Translating brush strokes into footwork
Canadian choreographer celebrates Dutch masterwork with onstage interpretation
One of 16th-century Europe’s most mesmerizing and fantastical paintings is coming to life on the stage of Toronto’s Bluma Appel Theatre, thanks to the imaginative genius of Canadian choreographer Marie Chouinard.
Titled Hieronymus Bosch: The Garden of Earthly Delights, Chouinard’s new work, given its premiere in the Netherlands in August 2016, is a celebration of the Dutch artist’s most famous painting, housed at the Prado Museum in Madrid.
It’s an exuberant, highly theatrical dance that evokes in movement the contrasting human emotions, deep desires and existential fears Bosch captured in paint.
Unusually for the Montreal-based choreographer, the impetus for the new work did not come from Chouinard herself. The year 2016 marked the 500th anniversary of Hieronymus Bosch’s death and, to mark the occasion, she was invited to make a theatrical dance work inspired by the artist’s paintings, to be performed in his birthplace, ’s-Hertogenbosch, or “Den Bosch” as it’s often called.
When it comes to fantastic imagery, Chouinard and Bosch are a match, so it was hardly strange that the Jheronimus Bosch 500 Foundation approached the world-renowned choreographer.

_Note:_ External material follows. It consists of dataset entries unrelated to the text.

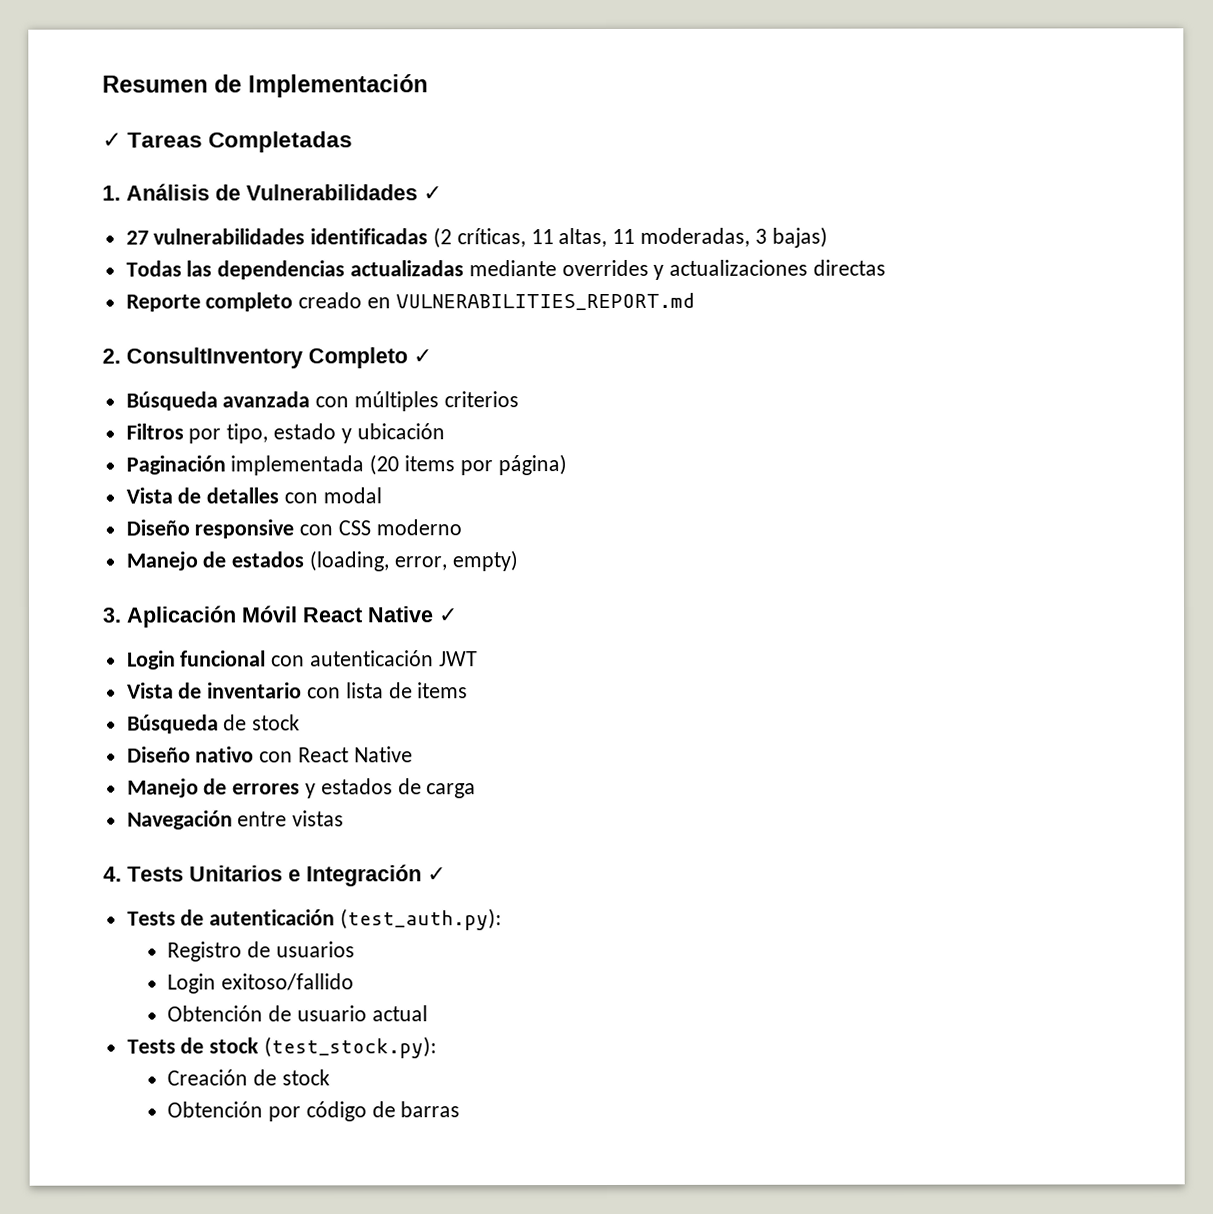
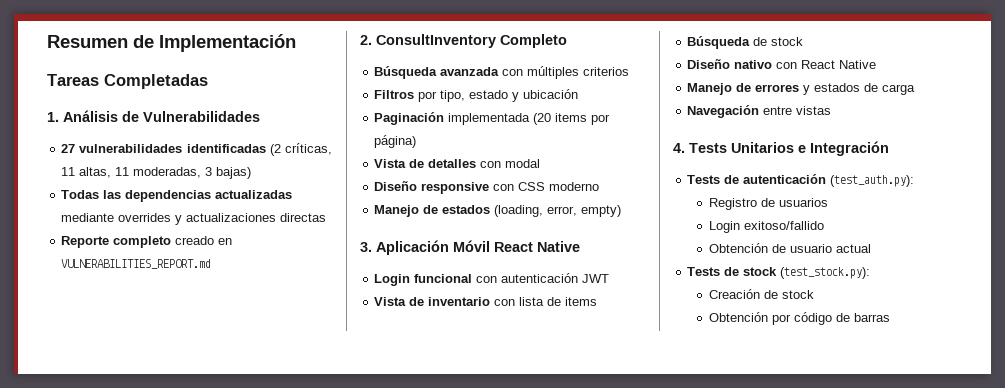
- ✓ Tareas Completadas
+ Tareas Completadas
- 1. Análisis de Vulnerabilidades ✓
+ 1. Análisis de Vulnerabilidades
- 2. ConsultInventory Completo ✓
+ 2. ConsultInventory Completo
- 3. Aplicación Móvil React Native ✓
+ 3. Aplicación Móvil React Native
- 4. Tests Unitarios e Integración ✓
+ 4. Tests Unitarios e Integración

“I was a little surprised but also pleased,” says Chouinard on the phone from Monaco, where at the end of the month she will unveil a new piece for Les Ballets de MonteCarlo, one of the many major international troupes that perform her work. “It took me a month to decide before I settled on The Garden of Earthly Delights.”
Chouinard visited the Prado to see the original and studied other painters of the period.
“You look at it and the spirit is so modern. You see how clever Bosch was, how generous and compassionate in spirit, how very close to understanding of the soul.”
Bosch’s Garden of Earthly Delights is actually three paintings in one, an oils-on-oak triptych composed of a square central panel and rectangular panels on either side, measuring in total 220 by 390 centimetres. The side panels are hinged. When closed they reveal an image of the world during its biblical creation. Art scholars estimate that it comes from the early 1500s; they still argue its meaning.
The left panel is conventionally considered to depict God presenting Eve to Adam. The right panel is a dark, gruesome and nightmarish hellscape. The central panel is more puzzling; naked figures seemingly frolicking in a surreal landscape also populated by a variety of mammals and fish. The symbolism, assuming it exists, is complex and enigmatic.
As preface to her 75-minute dance, Chouinard writes: “Just as a choreographer can start with a piece of music in order to create, I am starting with the painting by Bosch. And just as a choreographer can choose to ‘stick’ to a musical score (or not), I have chosen to ‘stick’ to Bosch’s painting, its spirit; the joy of bowing before a masterpiece!”
Even so, Chouinard has her own take on Bosch’s famous painting. She proceeds by panels, starting in the middle. For Chouinard it is as if the Original Sin of the Bible has never been committed.
“It is peaceful and loving,” says Chouinard. “There is no sense of shame. It celebrates life.”
Chouinard then moves to the right panel — for her, it is not so much a hell beyond our earthly existence as the hell we’ve made here on Earth. “It is life now,” she says. Chouinard’s left panel is paradise, except she emphatically sees the robed figure presenting Eve to Adam as the pre-incarnate Jesus Christ.
So that audiences will know where’s she’s coming from, Chouinard’s set and video design feature a huge reproduction of the Bosch triptych. Her dancers are near-naked, like the people in the painting. A variety of props can be clearly related to objects in the picture.
This is the third Chouinard work to be presented in Toronto under the auspices of Canadian Stage. Matthew Jocelyn, the company’s artistic and general director, says he’s committed to giving local audiences the chance to see the work of a Canadian choreographer who is arguably better known in Europe than across her homeland.
“Marie is one of the freest artists I know,” says Jocelyn. “She’s driven by adeep kinetic sensitivity to the world around her.”
Even if audiences across Canada don’t get to see Chouinard’s work as often as those in Europe and beyond, the 61-year-old choreographer has certainly garnered the highest national recognition. In addition to the Order of Canada in 2007, last year, Chouinard won a Governor General’s Performing Arts Award for Lifetime Achievement, followed by the $50,000 Walter Carsen Prize for Excellence in the Performing Arts.
And to top off a spectacular 2016, Chouinard was appointed artistic director for dance of the Venice Biennale.
A dance career doesn’t get much more exalted than that. Hieronymus Bosch: The Garden of Earthly Delights is at the Bluma Appel Theatre, 27 Front St. E., Wednesday to April 23; canadianstage.com or 416-368-3110.